Гладиус правды [Анна Вик] (fb2) читать онлайн


 [Настройки текста]  [Cбросить фильтры]
  [Оглавление]

Анна Вик Гладиус правды


Марк Вений, легионер второй центурии, вдруг понял, что больше не может стоять на ногах. Было ли то из-за недельного недоедания или столь же длительного недосыпа, рассудку трудно было понять, однако тело уже вконец перестало его слушаться.
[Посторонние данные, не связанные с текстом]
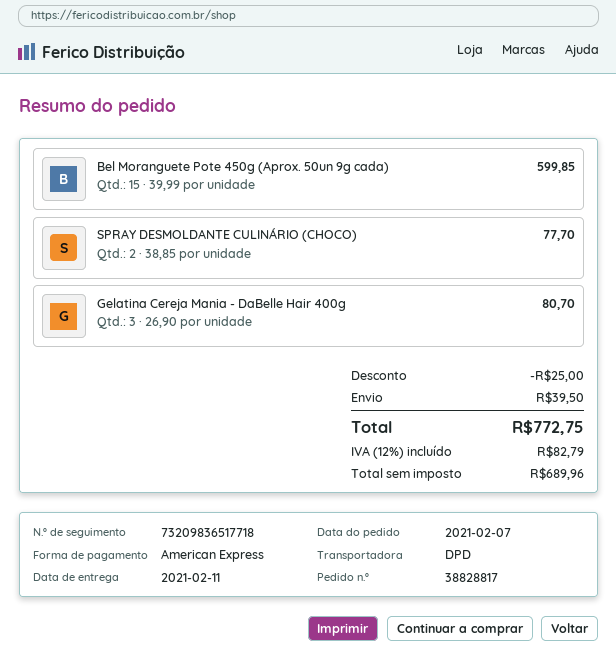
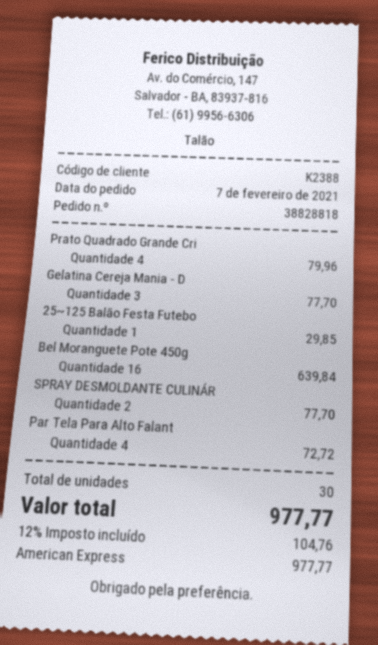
order number: 38828817 -> 38828818
Bel Moranguete Pote 450g (Aprox. 50un 9g cada): 15 for 599.85 -> 16 for 639.84
Gelatina Cereja Mania - DaBelle Hair 400g: 3 for 80.70 -> 3 for 77.70
Prato Quadrado Grande Cri: none -> 4 for 79.96
25~125 Balão Festa Futebo: none -> 1 for 29.85
Par Tela Para Alto Falant: none -> 4 for 72.72
discount: 25.00 -> none
shipping: 39.50 -> none
tax: 12% = 82.79 -> 12% = 104.76
total: 772.75 -> 977.77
Легионер отошел от своих товарищей, таких же вымотанных, голодных, как и он сам, дабы не участвовать больше в их пустых разговорах о раздаче хлеба. Марк присел на невысокий камень возле его и Гая Грания палатки. Из нее раздалось ворчание приятеля:

– Бестолочи, они и правда верят, что скоро раздадут зерно.

– А ты, бестолочь, и правда веришь, что все вокруг только бестолочи, – передразнил его Марк. – Носа своего не показываешь, хоть бы помог поохотиться.

– Они хотят есть дикого зайца без соли! – высунув свою рыжую голову из-за штор, воскликнул Гай. – Нет, если ты хочешь умереть, то пожалуйста… Или какой болезнью заразиться… Как будто тебе не хватило вшей и паразитов за весь поход.

– Хватило, хватило, не умничай, – раздраженно ответил Марк. Он понимал, что приятель, конечно, был прав, но тупая боль в животе уже одурманила разум солдата, пропитав все его мысли недовольством.

Легионер какое-то время таращился в умное веснушчатое лицо друга, а затем бросил взгляд-молнию, взгляд-беззвучное слово. Мысль, которую тот вмиг уловил.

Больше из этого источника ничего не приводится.